Percival D B and Walden A T (2000) Wavelet Methods for Time Series Analysis Cambridge University Press

## 5Arguments

1: $\mathbf{lenc}$Integer Input
On entry: the dimension of the arrays ca and cd.
Constraint: ${\mathbf{lenc}}\ge {n}_{c}$, where ${n}_{c}$ is the value returned in nwc by the call to the initialization function c09aac.
2: $\mathbf{ca}\left[{\mathbf{lenc}}\right]$const double Input
On entry: the ${n}_{c}$ approximation coefficients, ${C}_{a}$. These will normally be the result of some transformation on the coefficients computed by c09dac.
3: $\mathbf{cd}\left[{\mathbf{lenc}}\right]$const double Input
On entry: the ${n}_{c}$ detail coefficients, ${C}_{d}$. These will normally be the result of some transformation on the coefficients computed by c09dac.
4: $\mathbf{n}$Integer Input
On entry: $n$, the length of the original data array from which the wavelet coefficients were computed by c09dac and the length of the data array y that is to be reconstructed by this function.
Constraint: This must be the same as the value n passed to the initialization function c09aac.
5: $\mathbf{y}\left[{\mathbf{n}}\right]$double Output
On exit: the reconstructed data based on approximation and detail coefficients ${C}_{a}$ and ${C}_{d}$ and the transform options supplied to the initialization function c09aac.
6: $\mathbf{icomm}\left[100\right]$const Integer Communication Array
On entry: contains details of the discrete wavelet transform and the problem dimension and, possibly, additional information on the previously computed forward transform.
7: $\mathbf{fail}$NagError * Input/Output
The NAG error argument (see Section 7 in the Introduction to the NAG Library CL Interface).

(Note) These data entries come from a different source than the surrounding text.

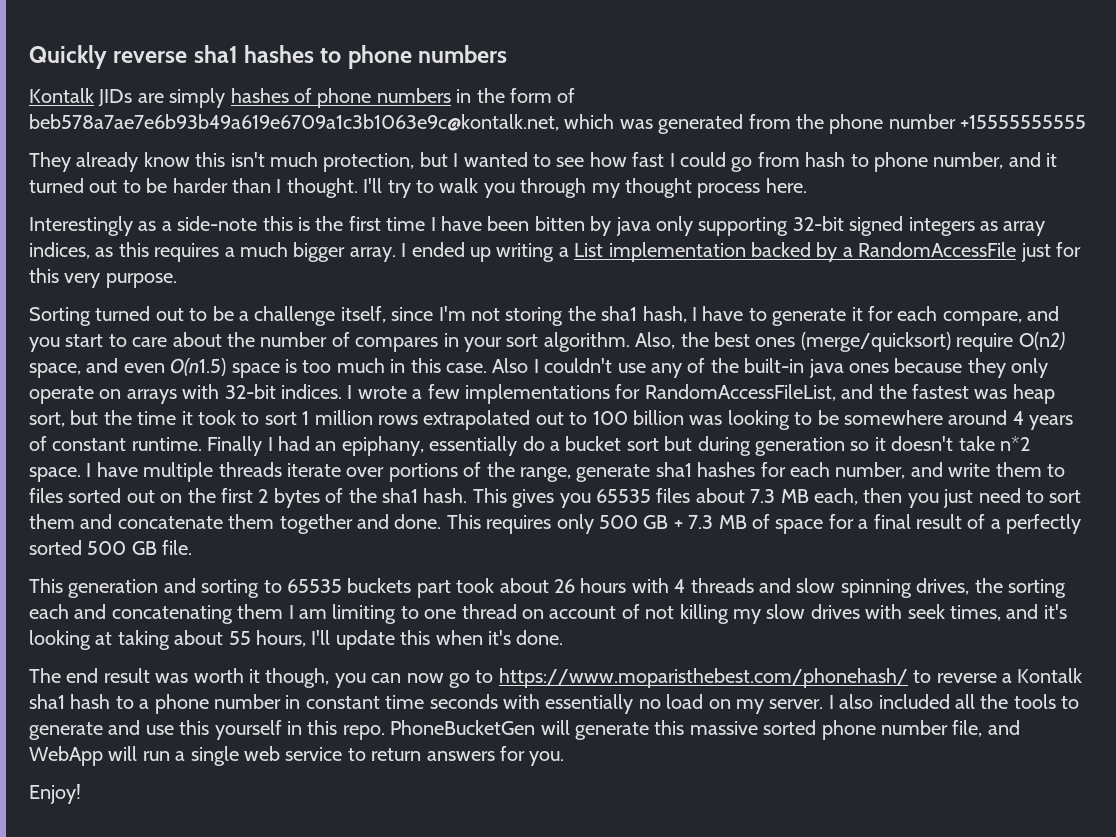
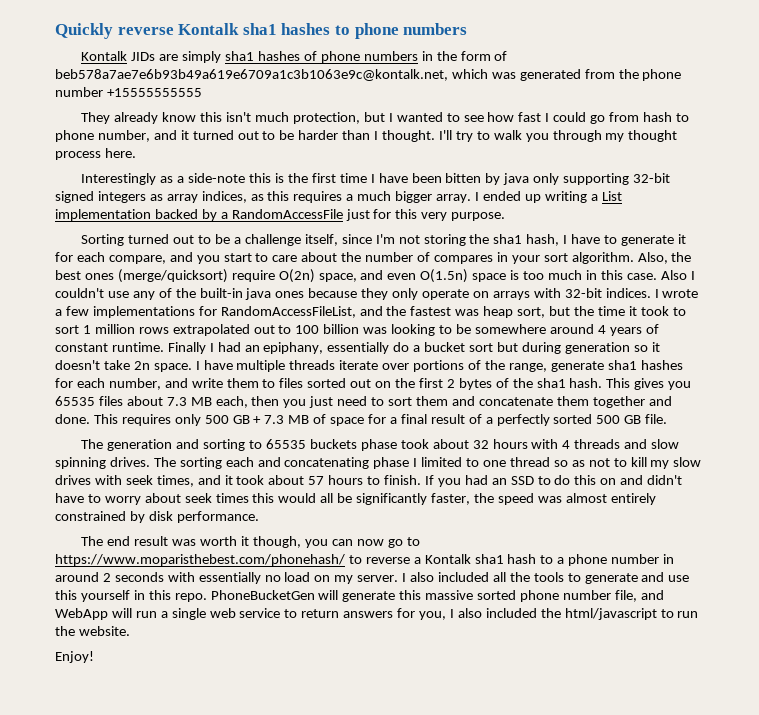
(188, 57) none -> [178,23,240,35] Kontalk
(226, 98) none -> [225,51,255,61] sha1
[1018,332,1065,350] O(n2) -> [278,269,315,283] O(2n)
[170,358,227,376] O(n1.5) -> [420,269,469,283] O(1.5n)
[999,436,1030,451] n*2 -> [133,361,150,370] 2n
[29,578,63,593] This -> [81,439,104,449] The
[416,578,575,598] part took about 26 -> [360,439,489,451] phase took about 32
[916,578,1003,595] drives, the -> [109,457,176,467] drives. The
[237,604,729,624] them I am limiting to one thread on account of not killing -> [373,457,647,469] phase I limited to one thread so as not to kill
[1043,604,1067,619] [29,630,564,650] it's looking at taking about 55 hours, I'll update this when it's done. -> [224,475,683,487] [55,493,656,505] [55,511,259,523] it took about 57 hours to finish. If you had an SSD to do this on and didn't have to worry about seek times this would all be significantly faster, the speed was almost entirely constrained by disk performance.
[305,695,425,709] constant time -> [55,572,111,582] around 2
[529,751,565,766] you. -> [419,608,699,620] [55,626,130,636] you, I also included the html/javascript to run the website.

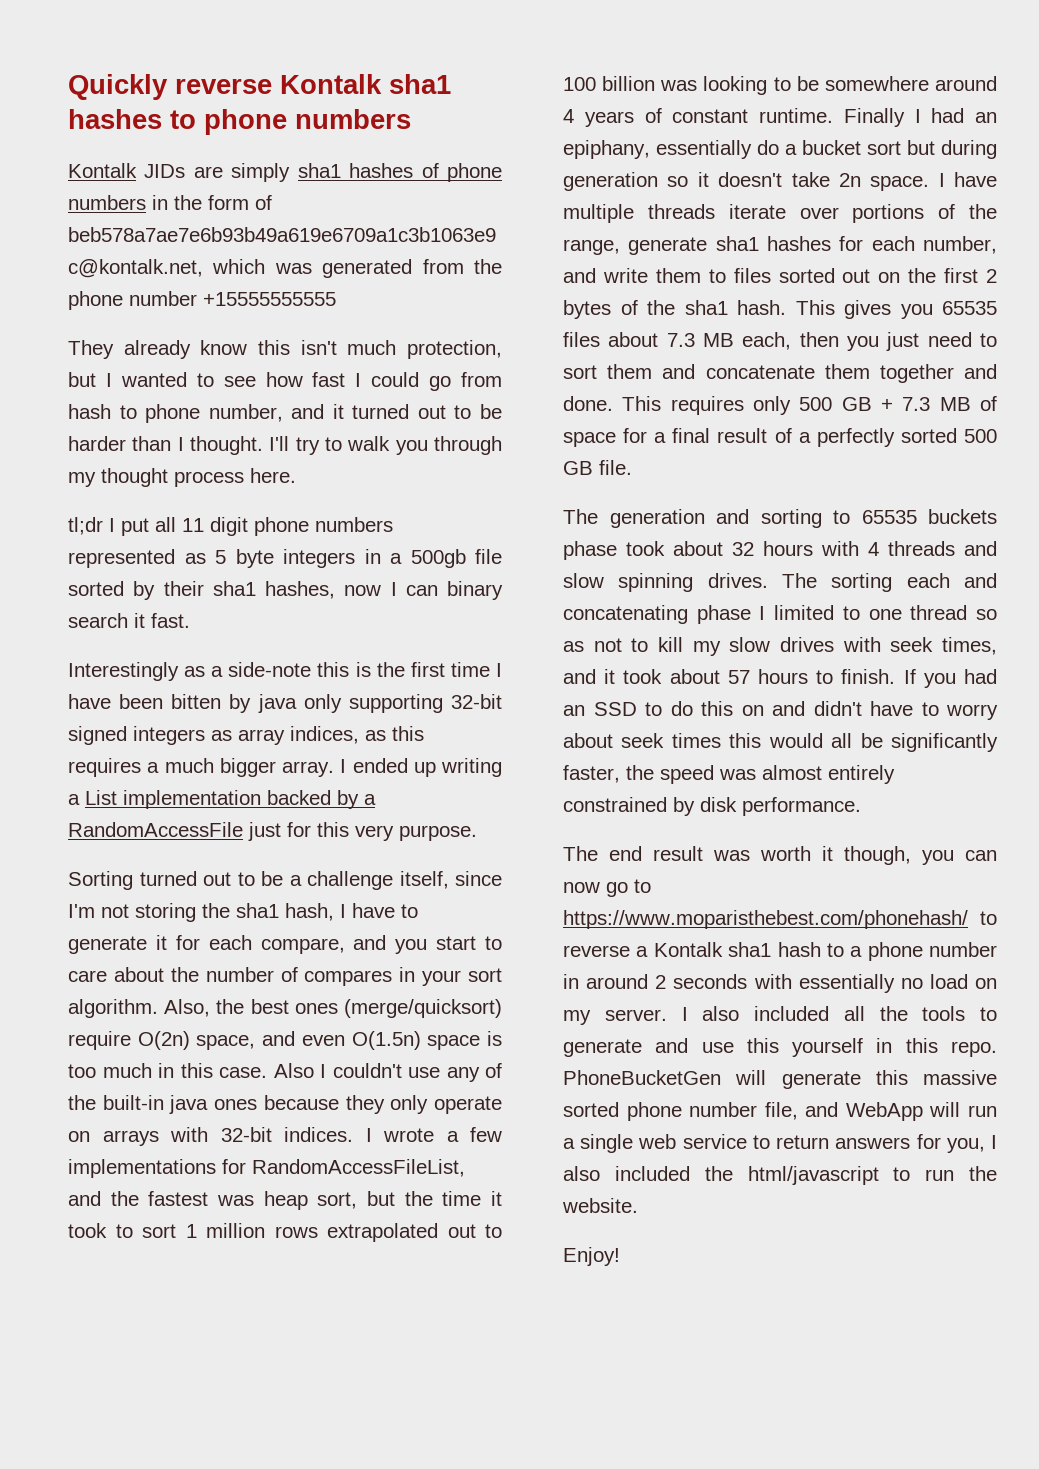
(136, 153) none -> [68,517,393,536] [68,549,502,568] [68,581,503,600] [68,613,190,628] // tl;dr I put all 11 digit phone numbers represented as 5 byte integers in a 500gb file sorted by their sha1 hashes, now I can binary search it fast.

## 6Error Indicators and Warnings

NE_ALLOC_FAIL
Dynamic memory allocation failed.
See Section 3.1.2 in the Introduction to the NAG Library CL Interface for further information.
NE_ARRAY_DIM_LEN
On entry, array dimension lenc not large enough: ${\mathbf{lenc}}=⟨\mathit{\text{value}}⟩$ but must be at least $⟨\mathit{\text{value}}⟩$.
On entry, argument $⟨\mathit{\text{value}}⟩$ had an illegal value.
NE_INITIALIZATION
On entry, n is inconsistent with the value passed to the initialization function: ${\mathbf{n}}=⟨\mathit{\text{value}}⟩$, n should be $⟨\mathit{\text{value}}⟩$.
On entry, the initialization function c09aac has not been called first or it has not been called with ${\mathbf{wtrans}}=\mathrm{Nag_MODWTSingle}$, or the communication array icomm has become corrupted.
NE_INTERNAL_ERROR
An internal error has occurred in this function. Check the function call and any array sizes. If the call is correct then please contact NAG for assistance.
See Section 7.5 in the Introduction to the NAG Library CL Interface for further information.
NE_NO_LICENCE
Your licence key may have expired or may not have been installed correctly.
See Section 8 in the Introduction to the NAG Library CL Interface for further information.

## 7Accuracy

The accuracy of the wavelet transform depends only on the floating-point operations used in the convolution and downsampling and should thus be close to machine precision.